Management of complications involves antibiotics, further surgical interventions, or other medical treatments as required.

Benefits

  • Alleviation of urinary symptoms
  • Improved urine flow and stream
  • Reduced risk of urinary tract infections
  • Enhanced quality of life Improvements are often noted within a few weeks post-surgery.

Recovery

  • Hospital stay of 1 to 2 days post-surgery
  • Catheter placement for a few weeks to ensure proper healing
  • Pain management with prescribed medications
  • Instructions for catheter care and hygiene
  • Follow-up appointments for catheter removal and assessment of the surgical outcome
  • Avoiding strenuous activities for 4 to 6 weeks

Alternatives

  • Urethral dilation: A less invasive procedure but often has temporary results and may require repeated sessions.
  • Internal urethrotomy: Endoscopic procedure to incise the stricture, typically with a higher recurrence rate.
  • Permanent catheterization or suprapubic catheter: When surgery is not feasible, although less desirable due to lifestyle impact.
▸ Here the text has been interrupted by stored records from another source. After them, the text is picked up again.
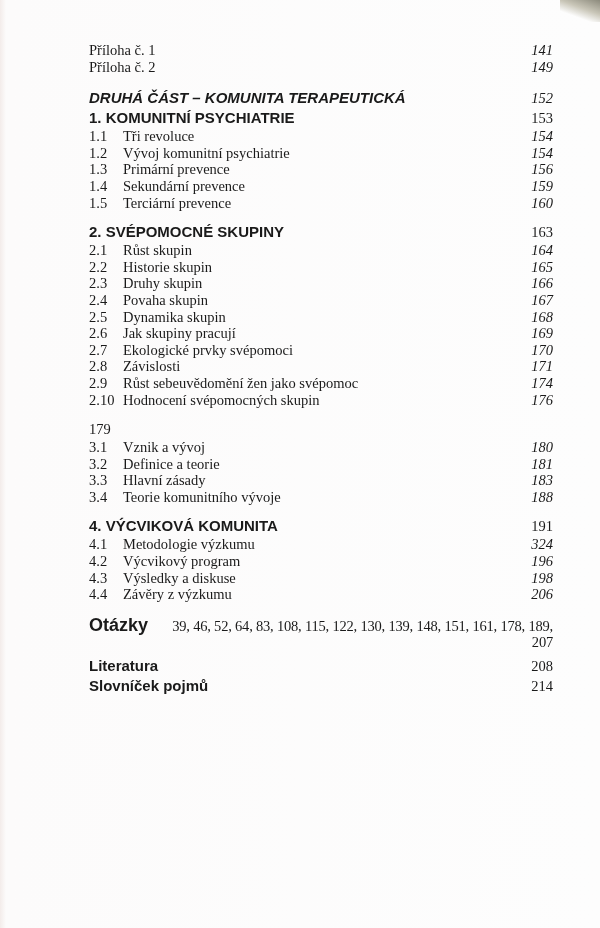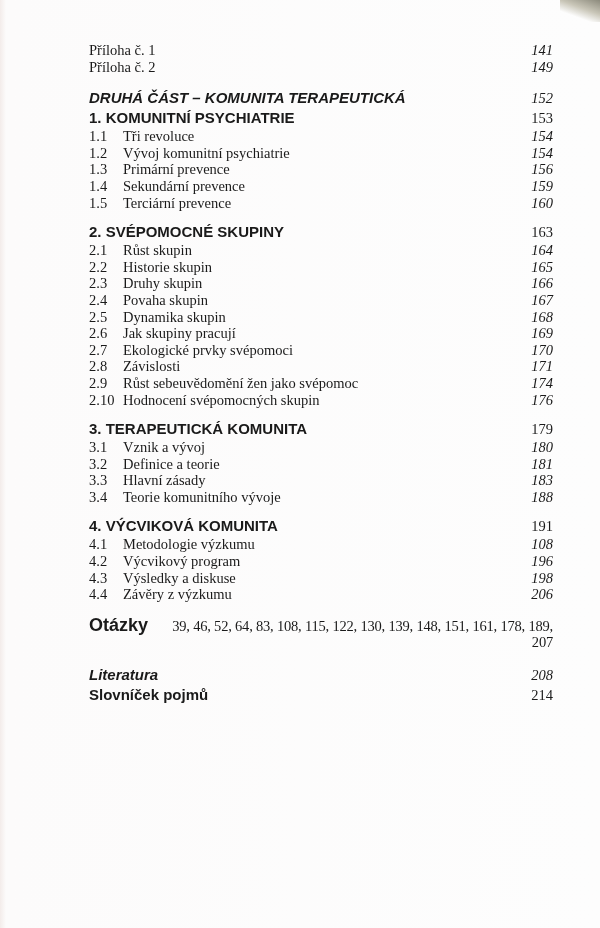--- a/index.html
+++ b/index.html
@@ -174,21 +174,20 @@
         </div>
         <div class="row">
           <span class="left">
             <span class="num">2.10</span>
             <span>Hodnocení svépomocných skupin</span>
           </span>
           <span class="page-no">176</span>
         </div>
         <div class="gap"></div>
         <div class="head">
-          <span>3. TERAPEUTICKÁ KOMUNITA</span>
           <span class="page-no">179</span>
         </div>
         <div class="row">
           <span class="left">
             <span class="num">3.1</span>
             <span>Vznik a vývoj</span>
           </span>
           <span class="page-no">180</span>
         </div>
         <div class="row">
@@ -215,21 +214,21 @@
         <div class="gap"></div>
         <div class="head">
           <span>4. VÝCVIKOVÁ KOMUNITA</span>
           <span class="page-no">191</span>
         </div>
         <div class="row">
           <span class="left">
             <span class="num">4.1</span>
             <span>Metodologie výzkumu</span>
           </span>
-          <span class="page-no">108</span>
+          <span class="page-no">324</span>
         </div>
         <div class="row">
           <span class="left">
             <span class="num">4.2</span>
             <span>Výcvikový program</span>
           </span>
           <span class="page-no">196</span>
         </div>
         <div class="row">
           <span class="left">
@@ -248,21 +247,21 @@
       </div>
 
     <div class="otazky">
       <span class="label">Otázky</span>
       <span class="list">
         <span>39, 46, 52, 64, 83, 108, 115, 122, 130, 139, 148, 151, 161, 178, 189,</span><br>
         <span>207</span>
       </span>
     </div>
 
-    <div class="head end-head" style="margin-top:15px;font-style:italic;">
+    <div class="head end-head" style="margin-top:6px;">
       <span>Literatura</span>
       <span class="page-no">208</span>
     </div>
     <div class="head end-head">
       <span>Slovníček pojmů</span>
       <span class="page-no">214</span>
     </div>
   </div>
 </div>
Each alternative has its own advantages and disadvantages that should be discussed with a healthcare provider.

Patient Experience

  • During the procedure, the patient is under anesthesia and should not feel pain.
  • Post-operatively, mild to moderate pain and discomfort can be expected, managed by prescribed pain medications.
  • Discomfort from the catheter presence can be alleviated with proper care and hygiene.
  • Gradual improvement in urinary symptoms over the recovery period.

Pain management is an integral part of the post-operative care to ensure patient comfort.